BEGIN Recorded information
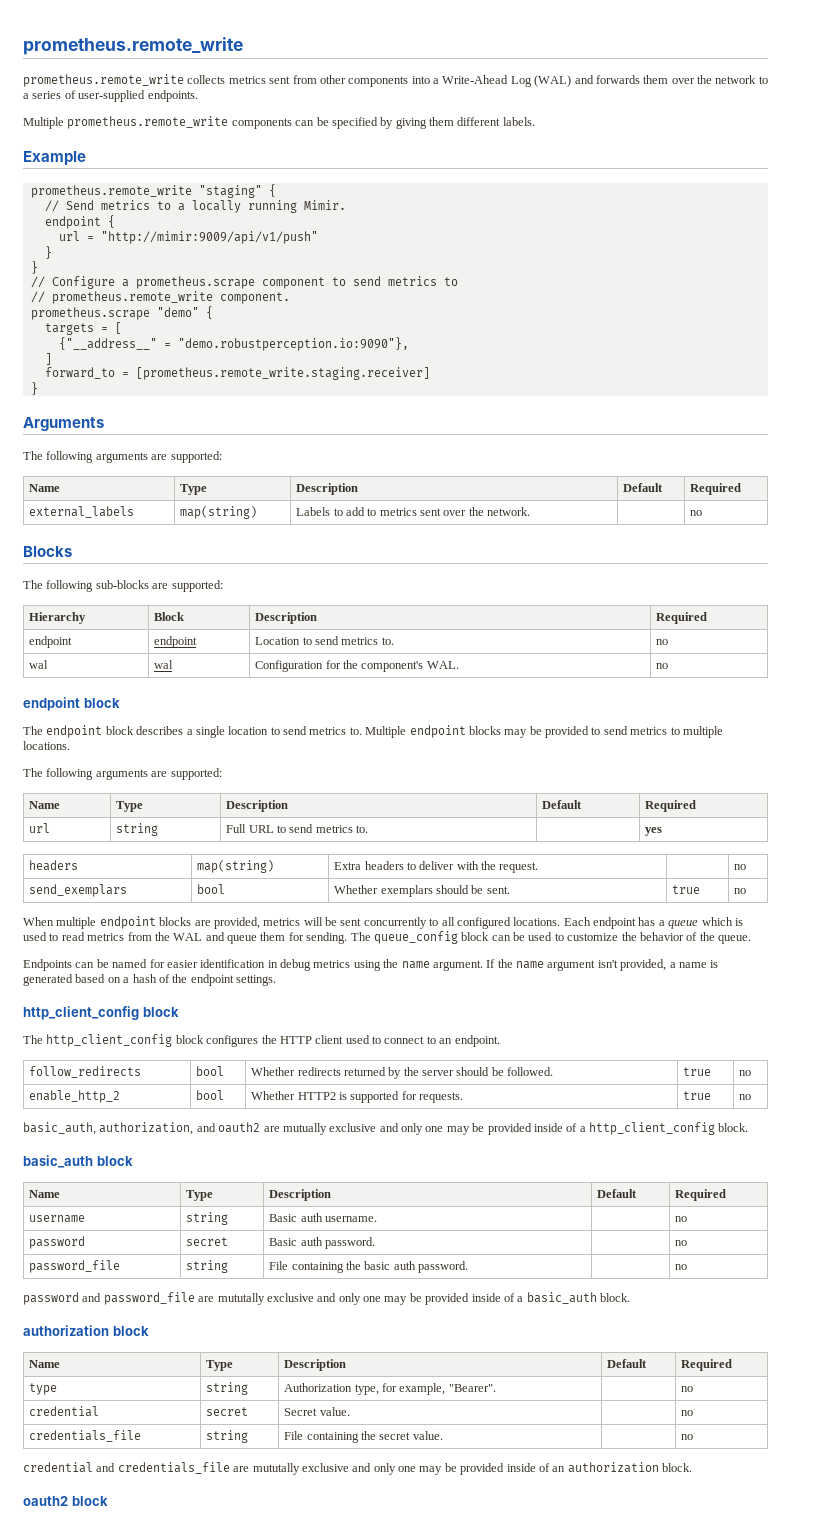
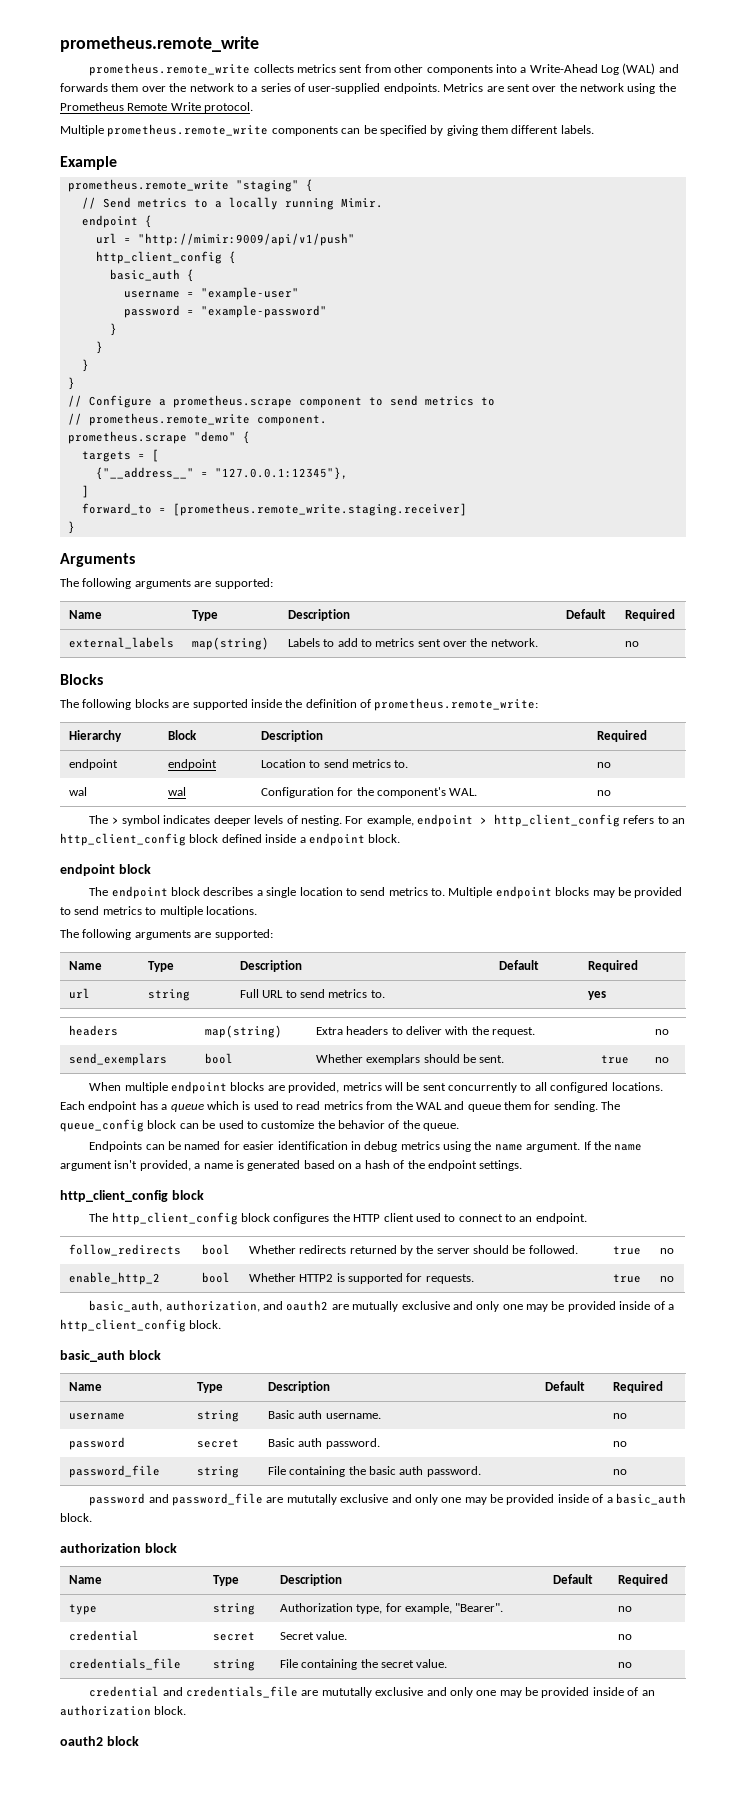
(198, 96) none -> [443,83,676,94] [60,102,254,113] Metrics are sent over the network using the Prometheus Remote Write protocol.
(318, 237) none -> [95,251,236,264] [109,269,194,282] [123,287,299,300] [123,305,327,318] [109,323,117,336] [95,341,103,354] // http_client_config { // basic_auth { // username = "example-user" // password = "example-password" // } // }
[177,337,409,351] "demo.robustperception.io:9090"}, -> [214,467,348,480] "127.0.0.1:12345"},
[95,580,223,592] sub-blocks are supported: -> [134,698,539,711] blocks are supported inside the definition of prometheus.remote_write:
(669, 666) none -> [89,814,686,827] [60,833,401,846] // The > symbol indicates deeper levels of nesting. For example, endpoint > http_client_config refers to an http_client_config block defined inside a endpoint block.

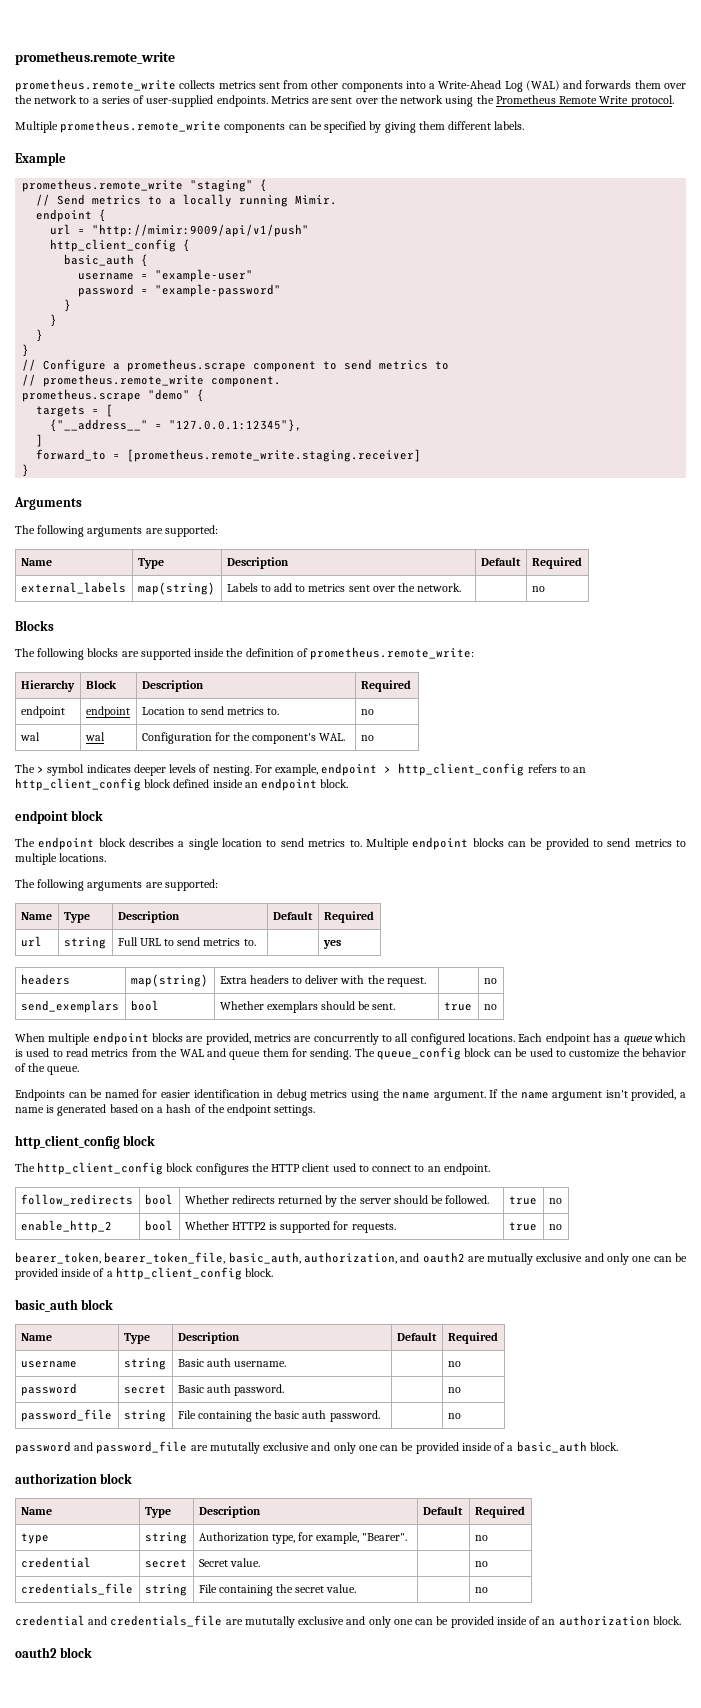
[299,837,306,843] a -> [244,782,258,788] an
[592,890,615,898] may -> [507,841,526,847] can
[384,1082,446,1091] will be sent -> [294,1036,312,1042] are
(674, 1279) none -> [15,1252,226,1264] bearer_token, bearer_token_file,
[526,1304,549,1312] may -> [653,1256,672,1262] can
[464,1497,487,1505] may -> [380,1445,399,1451] can
[499,1690,522,1698] may -> [415,1619,434,1625] can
END Recorded information
Work required>
Each line from the one holding "[299,837,306,843] a -> [244,782,258,788] an" to the end of the entries is to be written out exactly. Skip every line before it.

Solution to this problem>
[299,837,306,843] a -> [244,782,258,788] an
[592,890,615,898] may -> [507,841,526,847] can
[384,1082,446,1091] will be sent -> [294,1036,312,1042] are
(674, 1279) none -> [15,1252,226,1264] bearer_token, bearer_token_file,
[526,1304,549,1312] may -> [653,1256,672,1262] can
[464,1497,487,1505] may -> [380,1445,399,1451] can
[499,1690,522,1698] may -> [415,1619,434,1625] can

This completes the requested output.